[[ AVAILABLE DATA, beginning ]]

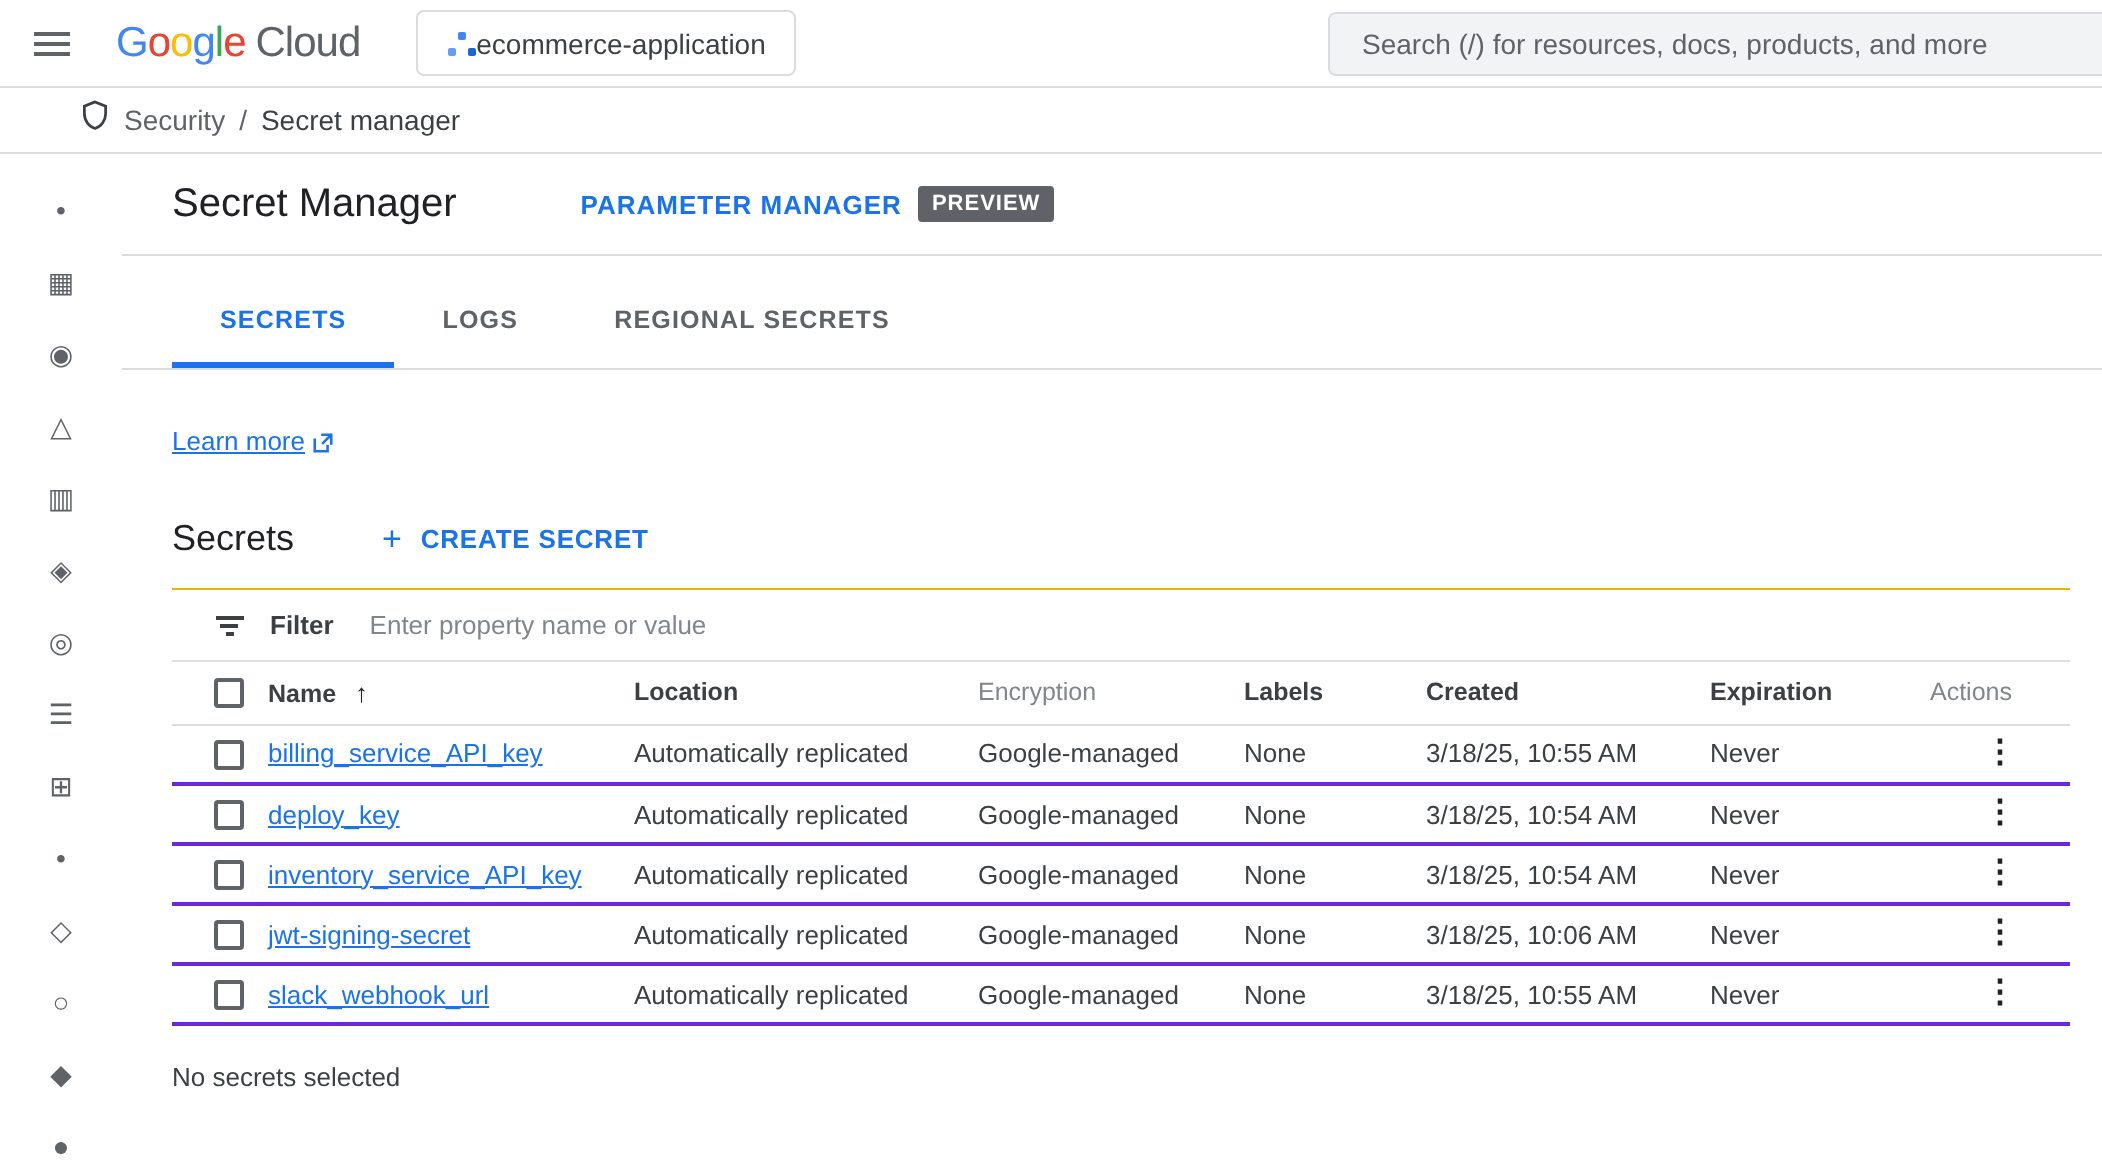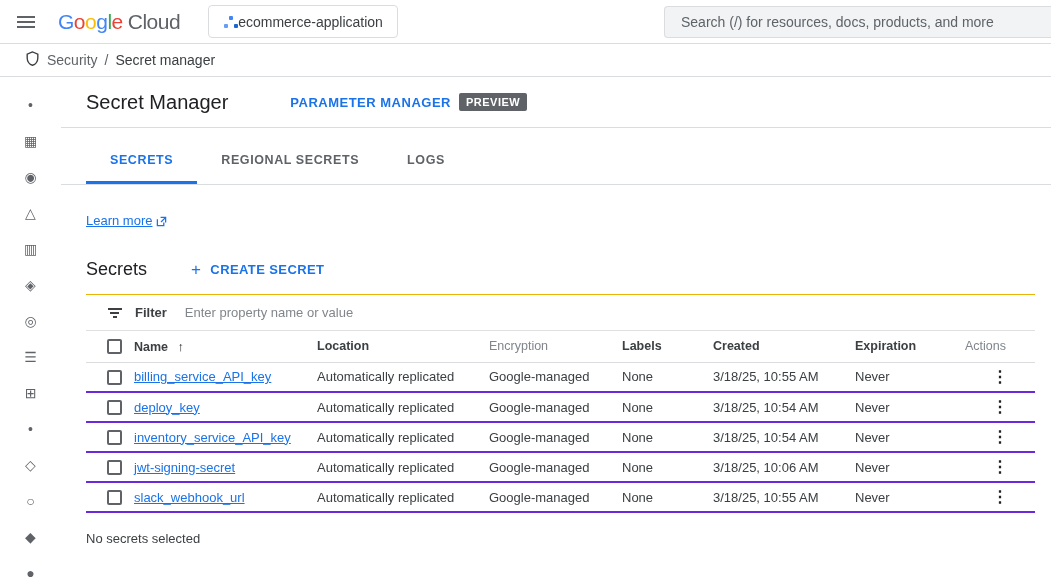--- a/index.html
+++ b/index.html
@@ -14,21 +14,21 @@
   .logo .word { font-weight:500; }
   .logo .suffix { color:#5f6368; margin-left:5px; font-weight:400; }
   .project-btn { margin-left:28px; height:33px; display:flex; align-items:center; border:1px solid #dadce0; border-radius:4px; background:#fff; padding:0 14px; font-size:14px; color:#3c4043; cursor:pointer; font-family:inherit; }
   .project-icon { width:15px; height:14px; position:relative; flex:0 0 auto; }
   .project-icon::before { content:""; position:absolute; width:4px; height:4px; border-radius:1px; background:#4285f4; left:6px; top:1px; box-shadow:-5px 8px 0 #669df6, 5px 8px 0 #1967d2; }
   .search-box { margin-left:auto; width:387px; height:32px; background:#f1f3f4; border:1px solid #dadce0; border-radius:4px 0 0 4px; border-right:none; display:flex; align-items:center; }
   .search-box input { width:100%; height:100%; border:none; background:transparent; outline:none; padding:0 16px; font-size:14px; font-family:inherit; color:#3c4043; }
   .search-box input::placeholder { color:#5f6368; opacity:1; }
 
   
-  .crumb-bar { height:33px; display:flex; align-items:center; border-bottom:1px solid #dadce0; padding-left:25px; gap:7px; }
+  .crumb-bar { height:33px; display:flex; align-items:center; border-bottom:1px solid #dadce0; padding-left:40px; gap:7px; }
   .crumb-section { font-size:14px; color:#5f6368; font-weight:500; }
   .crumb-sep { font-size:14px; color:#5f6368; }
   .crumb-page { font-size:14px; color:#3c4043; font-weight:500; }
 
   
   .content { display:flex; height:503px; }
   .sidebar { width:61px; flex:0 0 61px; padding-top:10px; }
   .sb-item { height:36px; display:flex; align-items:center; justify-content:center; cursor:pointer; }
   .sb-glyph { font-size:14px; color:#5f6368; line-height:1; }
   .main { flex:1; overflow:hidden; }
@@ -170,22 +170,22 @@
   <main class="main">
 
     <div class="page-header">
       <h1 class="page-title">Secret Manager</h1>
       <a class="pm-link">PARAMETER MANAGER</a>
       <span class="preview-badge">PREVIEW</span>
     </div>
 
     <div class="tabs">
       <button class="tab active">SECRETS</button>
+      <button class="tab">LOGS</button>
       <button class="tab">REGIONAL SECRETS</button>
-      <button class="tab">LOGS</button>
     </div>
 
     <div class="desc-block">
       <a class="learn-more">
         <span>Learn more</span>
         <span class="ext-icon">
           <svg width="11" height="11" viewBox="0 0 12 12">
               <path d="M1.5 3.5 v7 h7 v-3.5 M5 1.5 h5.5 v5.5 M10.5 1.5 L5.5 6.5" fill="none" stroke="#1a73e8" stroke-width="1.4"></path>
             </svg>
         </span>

[[ AVAILABLE DATA, end ]]

WHAT YOU ARE ASKED TO DO:
Return the data above in its exact wording, with none of the pictures.

TASK SOLUTION:
--- a/index.html
+++ b/index.html
@@ -14,21 +14,21 @@
   .logo .word { font-weight:500; }
   .logo .suffix { color:#5f6368; margin-left:5px; font-weight:400; }
   .project-btn { margin-left:28px; height:33px; display:flex; align-items:center; border:1px solid #dadce0; border-radius:4px; background:#fff; padding:0 14px; font-size:14px; color:#3c4043; cursor:pointer; font-family:inherit; }
   .project-icon { width:15px; height:14px; position:relative; flex:0 0 auto; }
   .project-icon::before { content:""; position:absolute; width:4px; height:4px; border-radius:1px; background:#4285f4; left:6px; top:1px; box-shadow:-5px 8px 0 #669df6, 5px 8px 0 #1967d2; }
   .search-box { margin-left:auto; width:387px; height:32px; background:#f1f3f4; border:1px solid #dadce0; border-radius:4px 0 0 4px; border-right:none; display:flex; align-items:center; }
   .search-box input { width:100%; height:100%; border:none; background:transparent; outline:none; padding:0 16px; font-size:14px; font-family:inherit; color:#3c4043; }
   .search-box input::placeholder { color:#5f6368; opacity:1; }
 
   
-  .crumb-bar { height:33px; display:flex; align-items:center; border-bottom:1px solid #dadce0; padding-left:25px; gap:7px; }
+  .crumb-bar { height:33px; display:flex; align-items:center; border-bottom:1px solid #dadce0; padding-left:40px; gap:7px; }
   .crumb-section { font-size:14px; color:#5f6368; font-weight:500; }
   .crumb-sep { font-size:14px; color:#5f6368; }
   .crumb-page { font-size:14px; color:#3c4043; font-weight:500; }
 
   
   .content { display:flex; height:503px; }
   .sidebar { width:61px; flex:0 0 61px; padding-top:10px; }
   .sb-item { height:36px; display:flex; align-items:center; justify-content:center; cursor:pointer; }
   .sb-glyph { font-size:14px; color:#5f6368; line-height:1; }
   .main { flex:1; overflow:hidden; }
@@ -170,22 +170,22 @@
   <main class="main">
 
     <div class="page-header">
       <h1 class="page-title">Secret Manager</h1>
       <a class="pm-link">PARAMETER MANAGER</a>
       <span class="preview-badge">PREVIEW</span>
     </div>
 
     <div class="tabs">
       <button class="tab active">SECRETS</button>
+      <button class="tab">LOGS</button>
       <button class="tab">REGIONAL SECRETS</button>
-      <button class="tab">LOGS</button>
     </div>
 
     <div class="desc-block">
       <a class="learn-more">
         <span>Learn more</span>
         <span class="ext-icon">
           <svg width="11" height="11" viewBox="0 0 12 12">
               <path d="M1.5 3.5 v7 h7 v-3.5 M5 1.5 h5.5 v5.5 M10.5 1.5 L5.5 6.5" fill="none" stroke="#1a73e8" stroke-width="1.4"></path>
             </svg>
         </span>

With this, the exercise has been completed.